**Task goal:**
Show every line below where "terms" appears.

**Data shown:**

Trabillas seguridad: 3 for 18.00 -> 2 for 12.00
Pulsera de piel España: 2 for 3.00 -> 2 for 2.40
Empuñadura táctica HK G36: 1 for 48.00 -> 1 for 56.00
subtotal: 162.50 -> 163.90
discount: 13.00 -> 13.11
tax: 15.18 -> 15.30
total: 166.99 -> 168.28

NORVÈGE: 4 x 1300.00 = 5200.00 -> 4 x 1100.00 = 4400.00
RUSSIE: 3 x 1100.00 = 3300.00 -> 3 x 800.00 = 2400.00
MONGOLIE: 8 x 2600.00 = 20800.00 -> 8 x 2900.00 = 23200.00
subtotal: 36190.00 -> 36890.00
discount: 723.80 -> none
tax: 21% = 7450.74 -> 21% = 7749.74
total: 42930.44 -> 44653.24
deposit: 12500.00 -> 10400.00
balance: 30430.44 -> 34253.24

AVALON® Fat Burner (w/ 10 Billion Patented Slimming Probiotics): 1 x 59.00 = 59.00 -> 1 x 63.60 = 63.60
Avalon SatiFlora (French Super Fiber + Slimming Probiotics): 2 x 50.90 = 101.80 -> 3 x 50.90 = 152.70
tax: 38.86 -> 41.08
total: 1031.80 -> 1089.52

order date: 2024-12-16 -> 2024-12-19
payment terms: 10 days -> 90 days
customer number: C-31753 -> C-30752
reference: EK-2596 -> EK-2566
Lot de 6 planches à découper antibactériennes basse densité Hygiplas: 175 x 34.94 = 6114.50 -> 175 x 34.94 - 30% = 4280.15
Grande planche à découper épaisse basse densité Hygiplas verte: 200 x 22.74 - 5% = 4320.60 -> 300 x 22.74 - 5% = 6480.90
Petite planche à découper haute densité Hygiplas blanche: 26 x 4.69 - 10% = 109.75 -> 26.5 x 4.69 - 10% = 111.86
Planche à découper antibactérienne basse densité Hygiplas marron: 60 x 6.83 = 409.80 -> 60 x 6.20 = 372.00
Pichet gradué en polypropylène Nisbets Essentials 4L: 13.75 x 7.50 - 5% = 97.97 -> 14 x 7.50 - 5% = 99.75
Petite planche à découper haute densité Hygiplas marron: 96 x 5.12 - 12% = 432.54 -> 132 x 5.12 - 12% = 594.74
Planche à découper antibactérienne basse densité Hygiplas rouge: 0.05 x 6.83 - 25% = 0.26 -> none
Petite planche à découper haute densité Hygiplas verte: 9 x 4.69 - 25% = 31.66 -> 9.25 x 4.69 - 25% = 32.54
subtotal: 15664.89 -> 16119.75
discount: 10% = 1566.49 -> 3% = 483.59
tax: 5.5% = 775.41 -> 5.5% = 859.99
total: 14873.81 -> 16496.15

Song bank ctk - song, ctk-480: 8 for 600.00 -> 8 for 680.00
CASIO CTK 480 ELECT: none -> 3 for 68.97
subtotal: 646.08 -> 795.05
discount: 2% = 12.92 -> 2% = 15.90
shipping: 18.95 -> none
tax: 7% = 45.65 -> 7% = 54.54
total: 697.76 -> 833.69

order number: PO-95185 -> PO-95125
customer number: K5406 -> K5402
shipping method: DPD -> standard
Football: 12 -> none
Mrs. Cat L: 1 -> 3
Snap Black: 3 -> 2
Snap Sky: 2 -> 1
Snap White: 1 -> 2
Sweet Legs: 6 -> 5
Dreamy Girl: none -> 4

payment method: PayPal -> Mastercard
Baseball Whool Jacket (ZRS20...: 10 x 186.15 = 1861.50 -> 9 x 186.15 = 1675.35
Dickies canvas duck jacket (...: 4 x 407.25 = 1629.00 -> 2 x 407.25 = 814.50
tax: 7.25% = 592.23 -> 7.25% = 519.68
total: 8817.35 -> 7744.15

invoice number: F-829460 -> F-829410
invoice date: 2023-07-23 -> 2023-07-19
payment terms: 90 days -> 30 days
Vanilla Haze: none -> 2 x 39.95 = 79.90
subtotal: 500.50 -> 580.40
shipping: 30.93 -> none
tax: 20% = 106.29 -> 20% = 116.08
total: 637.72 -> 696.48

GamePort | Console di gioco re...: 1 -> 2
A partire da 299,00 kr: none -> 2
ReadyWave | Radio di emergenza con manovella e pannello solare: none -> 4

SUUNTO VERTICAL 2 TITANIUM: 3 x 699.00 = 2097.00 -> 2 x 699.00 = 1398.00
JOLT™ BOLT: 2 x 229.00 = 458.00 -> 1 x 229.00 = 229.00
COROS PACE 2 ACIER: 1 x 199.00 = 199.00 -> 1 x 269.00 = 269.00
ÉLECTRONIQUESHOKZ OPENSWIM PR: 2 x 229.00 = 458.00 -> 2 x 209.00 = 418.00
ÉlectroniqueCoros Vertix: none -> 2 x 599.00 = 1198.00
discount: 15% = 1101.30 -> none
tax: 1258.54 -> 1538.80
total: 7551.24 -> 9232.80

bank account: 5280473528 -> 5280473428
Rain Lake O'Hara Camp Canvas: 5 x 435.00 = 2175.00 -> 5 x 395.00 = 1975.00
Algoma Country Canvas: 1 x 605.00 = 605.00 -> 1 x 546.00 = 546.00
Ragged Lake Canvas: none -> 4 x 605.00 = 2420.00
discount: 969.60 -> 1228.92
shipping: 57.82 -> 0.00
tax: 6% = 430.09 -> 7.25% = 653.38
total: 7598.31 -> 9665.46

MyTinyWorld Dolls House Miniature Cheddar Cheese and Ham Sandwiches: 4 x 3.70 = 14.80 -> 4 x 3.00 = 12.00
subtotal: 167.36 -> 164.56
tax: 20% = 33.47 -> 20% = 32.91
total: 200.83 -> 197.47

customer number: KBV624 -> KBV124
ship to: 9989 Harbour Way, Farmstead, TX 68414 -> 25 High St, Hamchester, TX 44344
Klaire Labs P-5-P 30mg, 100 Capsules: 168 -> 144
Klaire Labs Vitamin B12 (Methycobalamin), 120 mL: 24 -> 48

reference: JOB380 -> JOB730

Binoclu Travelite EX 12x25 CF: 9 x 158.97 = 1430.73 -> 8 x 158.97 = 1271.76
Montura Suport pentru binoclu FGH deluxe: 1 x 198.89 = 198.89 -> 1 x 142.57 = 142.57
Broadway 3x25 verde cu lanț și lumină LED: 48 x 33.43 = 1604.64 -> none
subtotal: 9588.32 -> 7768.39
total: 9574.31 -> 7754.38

**Task result:**
payment terms: 10 days -> 90 days
payment terms: 90 days -> 30 days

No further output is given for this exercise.